The Roanoke Girls by Amy Engel
|The Roanoke Girls by Amy Engel|
|Category: General Fiction|
|Reviewer: Megan Kenny|
|Summary: A dark and twisted Southern Gothic dream about family, womanhood and the lies we keep to protect ourselves; a thrilling reminder that the truth may not set you free and that we are haunted by the echo of poor choices, broken hearts and missed opportunities. Not one for the faint of heart but definitely one for those of you who like your love affairs with teeth.|
|Buy? Yes||Borrow? Yes|
|Pages: 288||Date: March 2017|
|Publisher: Hodder & Stoughton|
|External links: Author's website|
For Lane, her entire life changed during a hot summer with relatives in Kansas. There she met her cousin Allegra, a wild girl with a bleak future, something shared by all the Roanoke Girls. But what else do they share? What other secrets does the dusty, ramshackle homestead keep? And why do all the Roanoke Girls run? Or die? Lane left Roanoke and never looked back and yet the seductive, winding tendrils of that place gripped her heart and shaped her choices and a lifetime spent running brought little hope of freedom. When her cousin disappears, Lane decides it's time to go home and face her demons once and for all.

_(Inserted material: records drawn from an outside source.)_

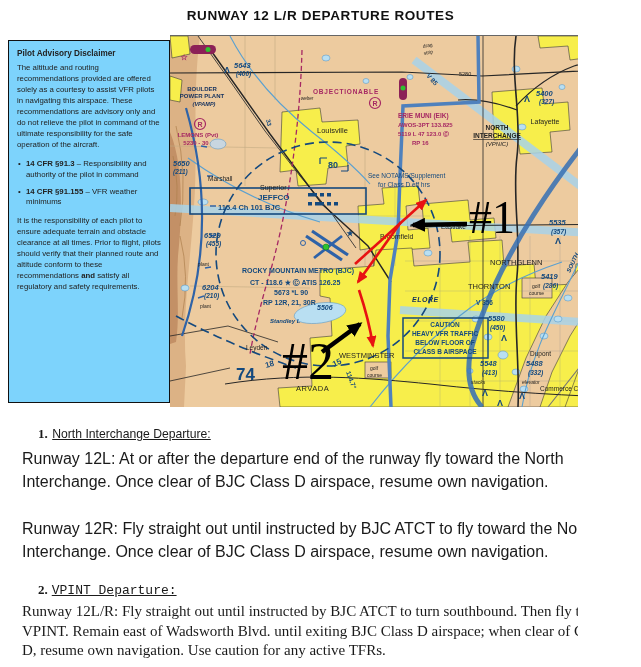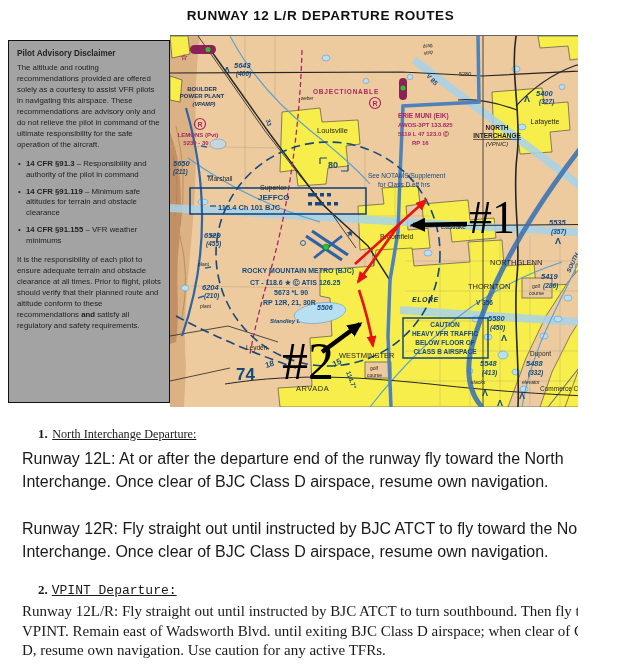"Pilot Advisory Disclaimer" .disclaimer { background: #a3a3a3 -> #7dd3fc }
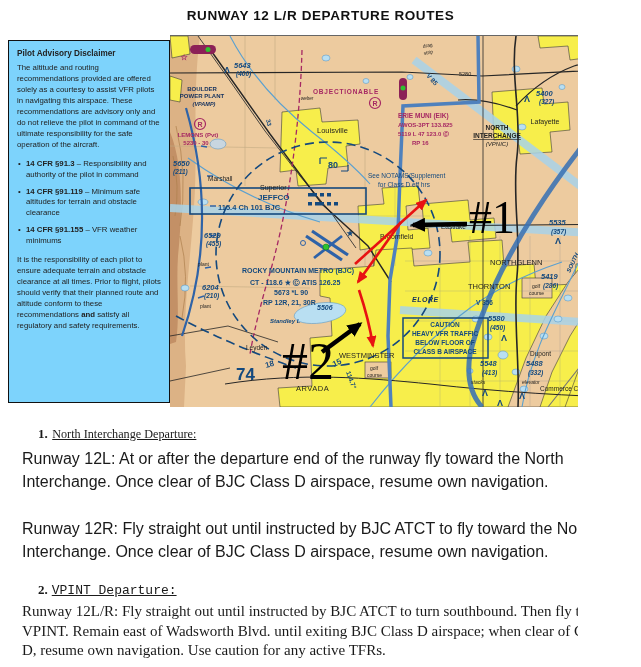"14 CFR §91.119 – Minimum" li { html: <li><b>14 CFR §91.119</b><span> – Minimum safe altitudes for terrain and obstacle clearance</span></li> -> none }
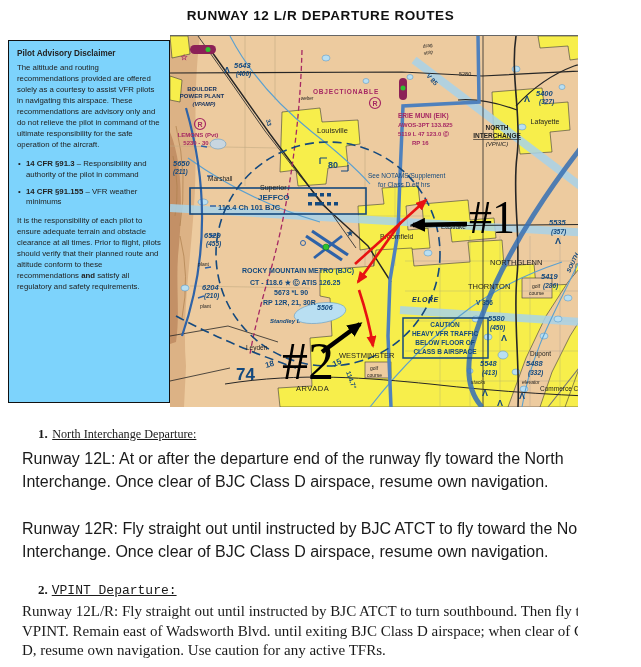"North Interchange Departure:" .u { font-family: Liberation Serif, serif -> none }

It is unfair to class The Roanoke Girls, a tale which is at once hauntingly beautiful and terribly macabre, as a thriller. To do so would fail to do justice to the complexity and depth of Engel's work. Whilst the book centres on the mystery of a missing girl, it is really a story about family, love and how the past must inevitably shape our future. The characters are luminously and lovingly crafted, although often unlikeable and the claustrophobic heat of Kansas is as much a character as the main players. It is impossible not to feel the creeping isolation of whispers in dusty hallways, the burden of secrets too terrible to reveal but too heavy to keep and the dawning realisation that sometimes love is terrifying and some secrets have teeth that snap at your throat and won't let go.
It's fair to say that this book is not for the faint hearted or those who want a happy ending, although redemption and forgiveness are themes which are returned to throughout. This is a book about the messy, heart breaking and often traumatising journey from childhood to womanhood, about how secrets make us beholden to the will of others and how easy it is to hurt when you, yourself are hurting. It is also a meditation on the nature of love and how the lack of it can starve us, make us breathless with a need to belong and be noticed and how it is easy to nurture that need into a dark and greedy, grasping vine that strangles the heart and makes us cruel.
In terms of style, The Roanoke Girls is as beautiful as the girls themselves: written sumptuously and with care by Engel who has an engaging style and uses alternating chapters to describe the past and the present and to draw together the history and the often bloody end of each of the Roanoke girls. Despite this, it is never hard to follow and it would be easy to devour this in one sitting. The cover is also the most beautiful I have ever seen, its delicate florals a stark opposition to the sweat soaked, sultry and shocking story within.
If I had to criticise, I would say that it is not difficult to guess the grisly secret at the heart of the book and the 'whodunit' is not especially complex. However, the strength of The Roanoke Girls lies in the real human emotion etched in blood and tears on every page, the lushness of Engel's prose and the vivid recreation of a haunting summer for Lane and Allegra, at the brink of womanhood and teetering on the precipice of self-awareness.